Gee, I wonder if that had anything to do with the decision.

    Aarradin in reply to georgfelis. | February 22, 2018 at 2:12 am

    4 D’s voted for the new map, bipartisan opposition in the minority.

    A few years ago, the D’s sank over $10 million into the election of 3 State Supreme Court super-legislators/proxy governors (no point pretending they are merely judges).

    Those races typically draw from $10k to $150k per candidate in spending.

    Looks like they’re getting their money’s worth.

Is it my imagination or what that the liberal judges across this country are now declaring war on Republicans? It seems just abut every day they use their position of authority to right some perceived wrong to get even with conservatives as a by product of losing the Presidency to Trump. It would seem that if these judges do become so blatantly partisan, then they need to be removed and fair judged replace them.

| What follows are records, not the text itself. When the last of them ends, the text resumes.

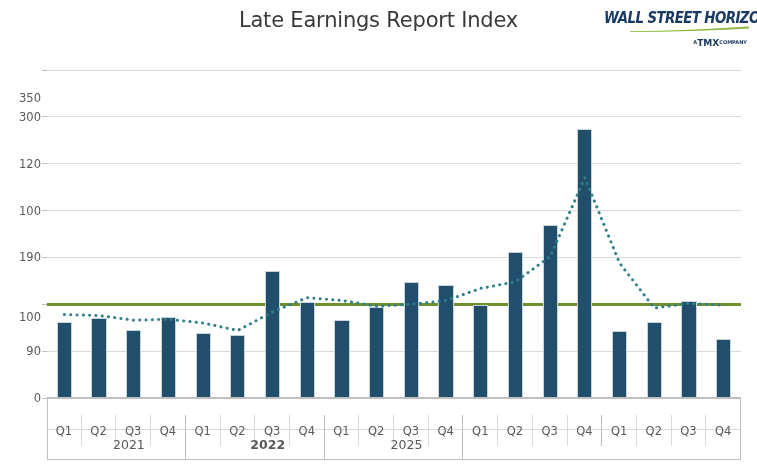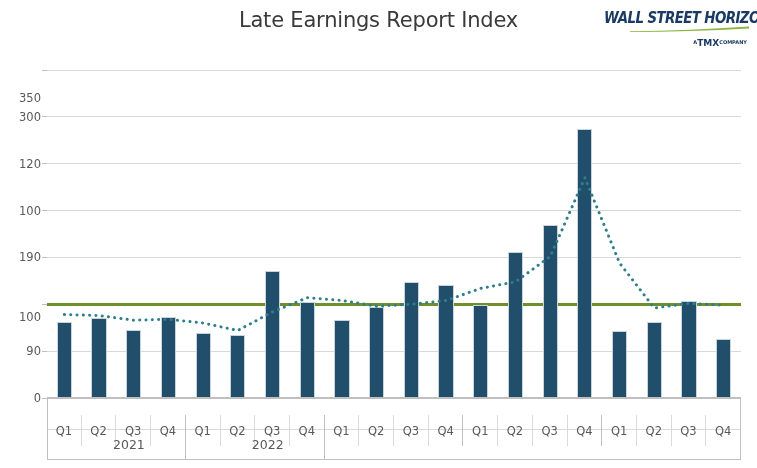--- a/index.html
+++ b/index.html
@@ -364,7 +364,7 @@
       </div>
     <div class="row-y" id="row-years">
         <div class="y-cell" style="flex: 0 0 138.8px;">2021</div>
-        <div class="y-cell" style="flex: 0 0 138.8px;">2022</div>
+        <div class="y-cell" style="flex: 0 0 138.8px; font-weight: bold;">2022</div>
       </div>
   </div>
 

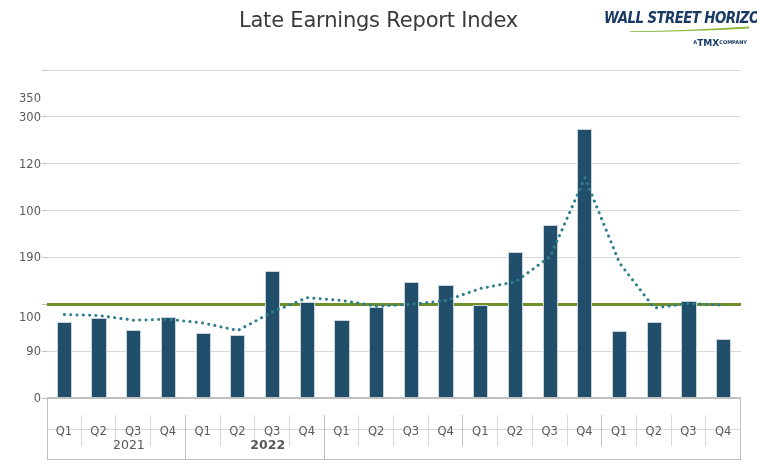--- a/index.html
+++ b/index.html
@@ -365,6 +365,7 @@
     <div class="row-y" id="row-years">
         <div class="y-cell" style="flex: 0 0 138.8px;">2021</div>
         <div class="y-cell" style="flex: 0 0 138.8px; font-weight: bold;">2022</div>
+        <div class="y-cell" style="flex: 0 0 138.8px;">2025</div>
       </div>
   </div>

Why does it seem that every time Democrats are involved in something its as corrupt as fuck??

    It’s who they are. It’s what they do. Democrats are only interested in getting power, increasing it, keeping it and taking it back if they lose it. No matter what it takes.

By hook or by crook.

This is why the Democrats have been working hard to get their Judges in place and why it was so important for Trump to win over Hillary. Funny how the Republicans want judges who will judge using the Constitution and law, while the Democrats want judges who can alter the laws to suit their views.

I hope they do look to impeach these judges who have far overstepped their authority. Looking at all the BS judges have done to block Trump, I think the talk about impeaching judges needs to become more widespread.